662. Maximum Width of Binary Tree - Explanation

Problem Link



Prerequisites

Before attempting this problem, you should be comfortable with:

  • Binary Tree Basics - Understanding tree structure, nodes, and parent-child relationships
  • Breadth-First Search (BFS) - Level-order traversal using a queue data structure
  • Depth-First Search (DFS) - Recursive tree traversal techniques
  • Tree Node Indexing - Assigning positional indices to nodes (left child = 2i, right child = 2i+1)

Intuition

The width of a level is defined by the distance between the leftmost and rightmost non-null nodes, including any null nodes in between. To measure this, we assign each node a position number: the root is 1, and for any node at position p, its left child is at 2 * p and right child at 2 * p + 1. Using BFS, we traverse level by level and compute the width as the difference between the last and first position on each level, plus one.

Algorithm

  1. Initialize res = 0 and a queue with (root, 1, 0) representing (node, position, level).
  2. Track prevLevel and prevNum to record the first position on each level.
  3. While the queue is not empty:
    • Dequeue (node, num, level).
    • If level > prevLevel, update prevLevel and prevNum to the current level and position.
    • Update res = max(res, num - prevNum + 1).
    • Enqueue the left child with position 2 * num and the right child with 2 * num + 1, both at level + 1.
  4. Return res.
# Definition for a binary tree node.
# class TreeNode:
#     def __init__(self, val=0, left=None, right=None):
#         self.val = val
#         self.left = left
#         self.right = right
class Solution:
    def widthOfBinaryTree(self, root: Optional[TreeNode]) -> int:
        res = 0
        q = deque([(root, 1, 0)])  # [node, num, level]
        prevLevel, prevNum = 0, 1

        while q:
            node, num, level = q.popleft()

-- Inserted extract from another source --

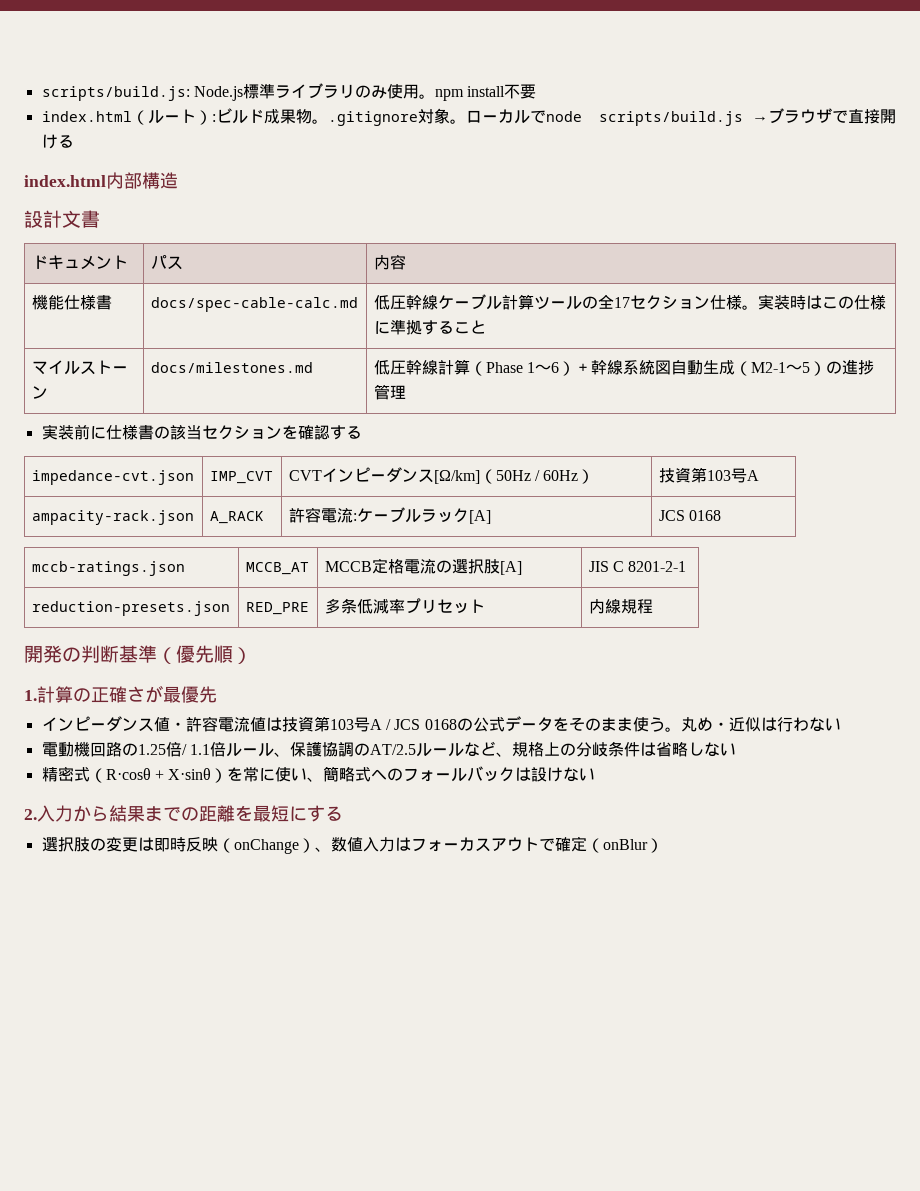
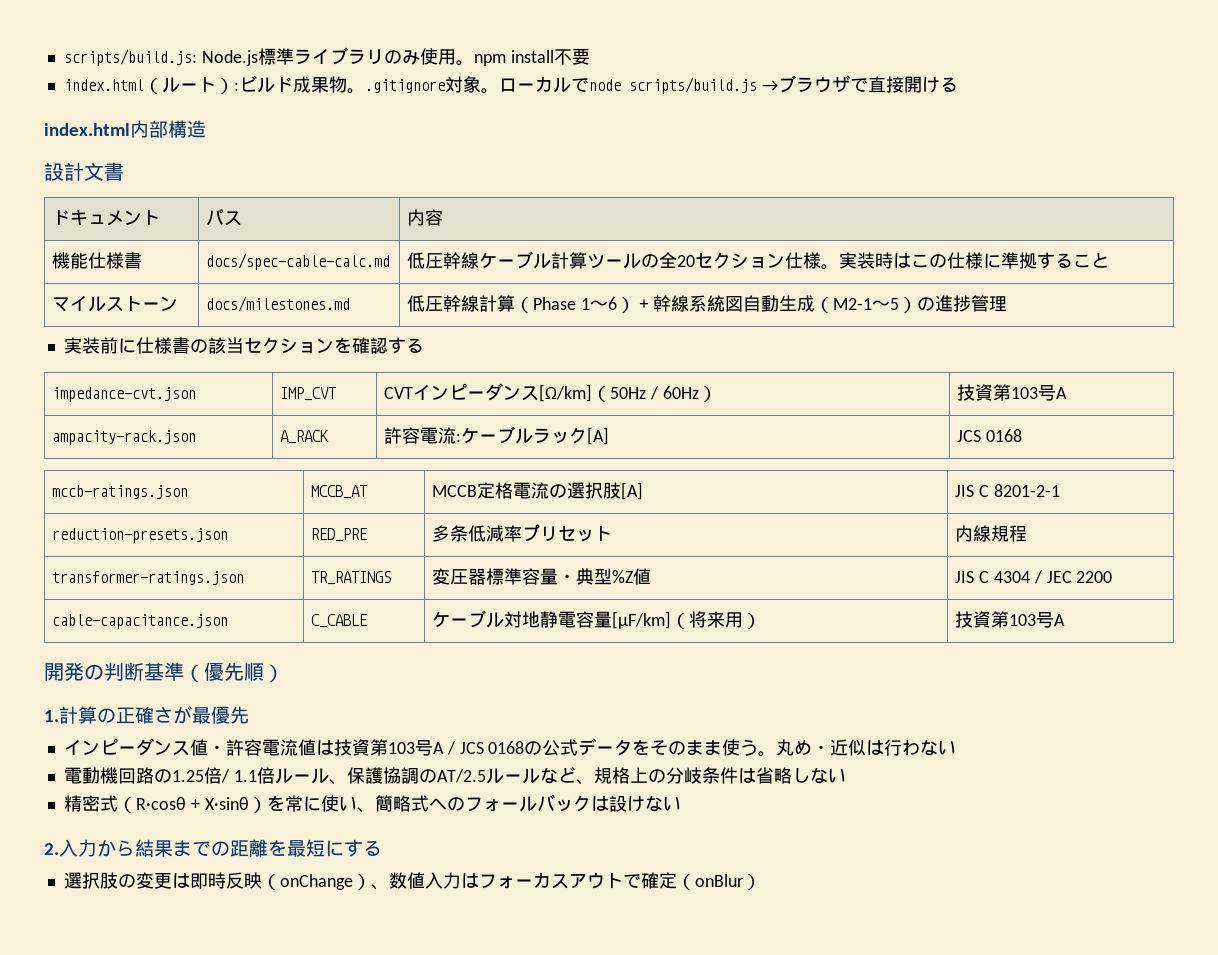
- 機能仕様書 | docs/spec-cable-calc.md | 低圧幹線ケーブル計算ツールの全17セクション仕様。実装時はこの仕様に準拠すること
+ 機能仕様書 | docs/spec-cable-calc.md | 低圧幹線ケーブル計算ツールの全20セクション仕様。実装時はこの仕様に準拠すること
+ transformer-ratings.json | TR_RATINGS | 変圧器標準容量・典型%Z値 | JIS C 4304 / JEC 2200
+ cable-capacitance.json | C_CABLE | ケーブル対地静電容量[μF/km]（将来用） | 技資第103号A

            if level > prevLevel:
                prevLevel = level
                prevNum = num

            res = max(res, num - prevNum + 1)
            if node.left:
                q.append((node.left, 2 * num, level + 1))
            if node.right:
                q.append((node.right, 2 * num + 1, level + 1))

        return res

Time & Space Complexity

  • Time complexity: O(n)O(n)
  • Space complexity: O(n)O(n)

2. Breadth First Search (Optimal)

Intuition

Position numbers can grow large in deep skewed trees, potentially causing overflow. To prevent this, we normalize positions at each level by subtracting the starting position of that level. This keeps the numbers small while still correctly computing the width as the difference between the rightmost and leftmost positions on each level.

Algorithm

  1. Initialize res = 0 and a queue with (root, 0).
  2. While the queue is not empty:
    • Record start as the position of the first node in the current level.
    • For each node in the current level:
      • Compute curNum = num - start to normalize.
      • Update res = max(res, curNum + 1).
      • Enqueue children with positions 2 * curNum and 2 * curNum + 1.
  3. Return res.
# Definition for a binary tree node.
# class TreeNode:
#     def __init__(self, val=0, left=None, right=None):
#         self.val = val
#         self.left = left
#         self.right = right
class Solution:
    def widthOfBinaryTree(self, root: Optional[TreeNode]) -> int:
        res = 0
        q = deque([(root, 0)])

        while q:
            start = q[0][1]
            for _ in range(len(q)):
                node, num = q.popleft()
                curNum = num - start
                res = max(res, curNum + 1)
                if node.left:
                    q.append((node.left, 2 * curNum))
                if node.right:
                    q.append((node.right, 2 * curNum + 1))

        return res

Time & Space Complexity

  • Time complexity: O(n)O(n)
  • Space complexity: O(n)O(n)

Intuition

We can also solve this with DFS by recording the first position encountered at each level. As we traverse, whenever we visit a node, we check if its level has been seen before. If not, we record its position as the first for that level. The width at any node is computed as the difference from the first position on its level. We normalize child positions to avoid overflow.

Algorithm

  1. Maintain a map first where first[level] stores the position of the first node visited at that level.
  2. Define dfs(node, level, curNum):
    • If node is null, return.
    • If level not in first, set first[level] = curNum.
    • Update res = max(res, curNum - first[level] + 1).
    • Recurse on left child with level + 1 and position 2 * (curNum - first[level]).
    • Recurse on right child with level + 1 and position 2 * (curNum - first[level]) + 1.
  3. Call dfs(root, 0, 0) and return res.
# Definition for a binary tree node.
# class TreeNode:
#     def __init__(self, val=0, left=None, right=None):
#         self.val = val
#         self.left = left
#         self.right = right
class Solution:
    def widthOfBinaryTree(self, root: Optional[TreeNode]) -> int:
        first = {}
        res = 0

        def dfs(node, level, num):
            nonlocal res
            if not node:
                return

            if level not in first:
                first[level] = num

            res = max(res, num - first[level] + 1)
            dfs(node.left, level + 1, 2 * num)
            dfs(node.right, level + 1, 2 * num + 1)

        dfs(root, 0, 0)
        return res

Time & Space Complexity

  • Time complexity: O(n)O(n)
  • Space complexity: O(n)O(n)

Common Pitfalls

Integer Overflow from Position Numbers

Position numbers double at each level (2 * num for left child, 2 * num + 1 for right). In a deep, skewed tree, these values can overflow standard integer types. Use larger types like unsigned long long in C++ or BigInt in JavaScript, or normalize positions by subtracting the starting position at each level.

Miscounting the Width

Width is defined as the number of nodes between the leftmost and rightmost positions on a level, inclusive. The formula is rightmost - leftmost + 1, not just the difference. Forgetting the + 1 gives a width that is one less than correct.

Incorrect Level Tracking in BFS

When processing nodes level by level, you must correctly identify the first node of each new level to record its starting position. If you mix up the level boundaries or fail to update the starting position when entering a new level, the width calculation will be incorrect.